La transizione negli Usa, secondo quanto anticipato dal presidente Biden, dovrebbe essere caratterizzata da un declino significativo del carbone fino alla sua eliminazione entro il 2035, contestuale ad un forte aumento delle fonti rinnovabili ed alla conferma del ruolo del nucleare. Anche negli Usa, come in Europa, è in discussione il  gas naturale anche tenendo conto del ruolo acquisito dagli Usa negli ultimi anni come principale esportatore di Lng.

È evidente che il contesto delle opzioni per la transizione energetica non è solo quello ambientale, ma è ovviamente  caratterizzato dalle considerazioni strategiche sulla sicurezza energetica delle singole economie; dalle prospettive  di imprese multinazionali e nazionali e degli impatti della transizione sulle attività in corso e sull’occupazione; dalla “flessibilità” delle infrastrutture per la distribuzione e l’accesso ai servizi energetici nei singoli paesi.

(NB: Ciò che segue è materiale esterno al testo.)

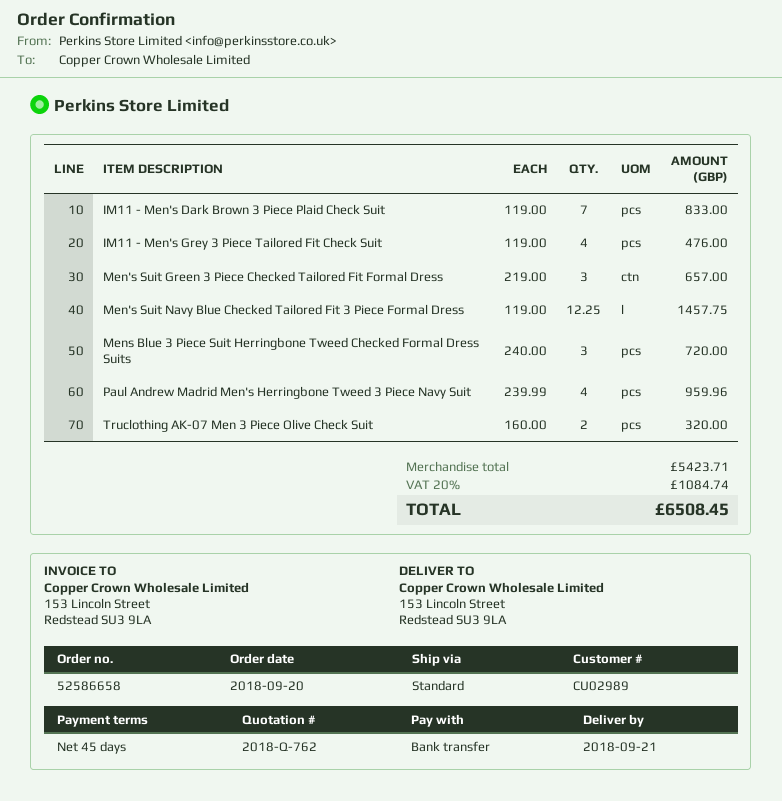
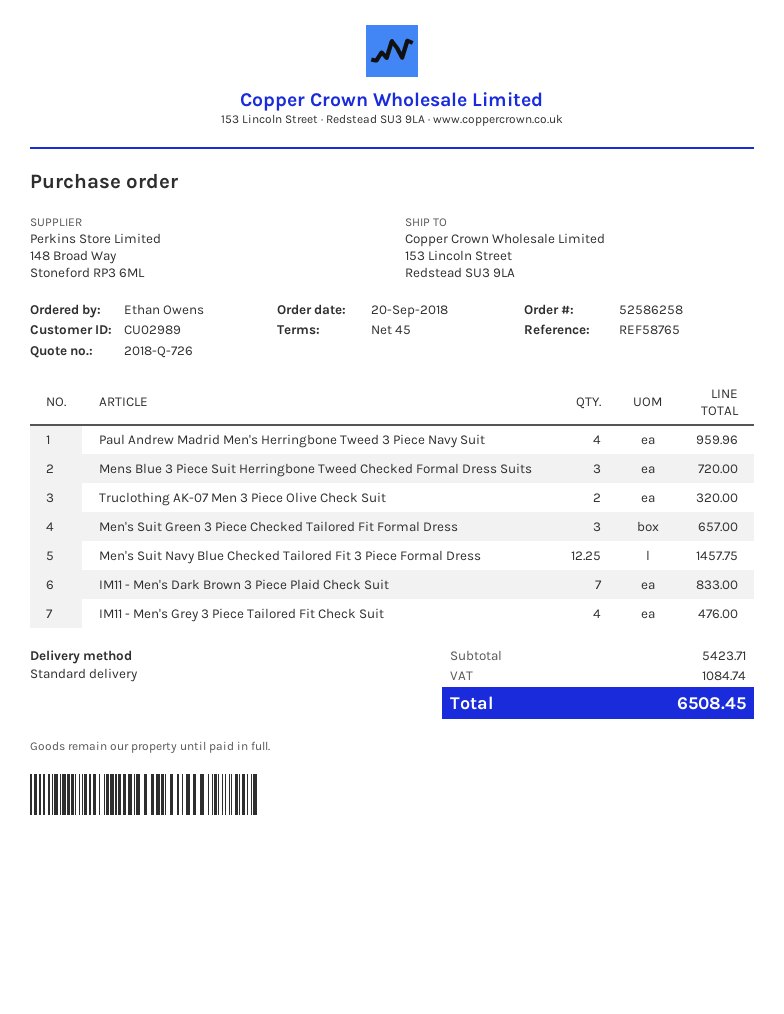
quote number: 2018-Q-762 -> 2018-Q-726
order number: 52586658 -> 52586258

Nonostante le diversità dei percorsi, l’urgenza condivisa da Italia e Usa di “tenere vivo l’obiettivo di mantenere il riscaldamento globale sotto 1,5 gradi”  richiede di rafforzare o ricostruire una trama di cooperazione e condivisione globale per favorire la convergenza dei percorsi della transizione verso l’obiettivo comune. Compito difficile della presidenza italiana del G20, ma forse una delle ultime occasioni.

Ricordo che gli incontri di Kerry con la presidenza italiana del G20 sono successivi al meeting di Shanghai con il governo cinese di metà aprile. In quella occasione Kerry disse che la cooperazione con la Cina è cruciale( “absolutely critical” ) per affrontare la sida dei cambiamenti climatici, che devono essere affrontati separatamente (“climate has to stand alone”) dalle grandi divergenze con la Cina su molte questioni.

Kerry ha “alzato la palla”. Adesso tocca alla presidenza del G20 andare in rete.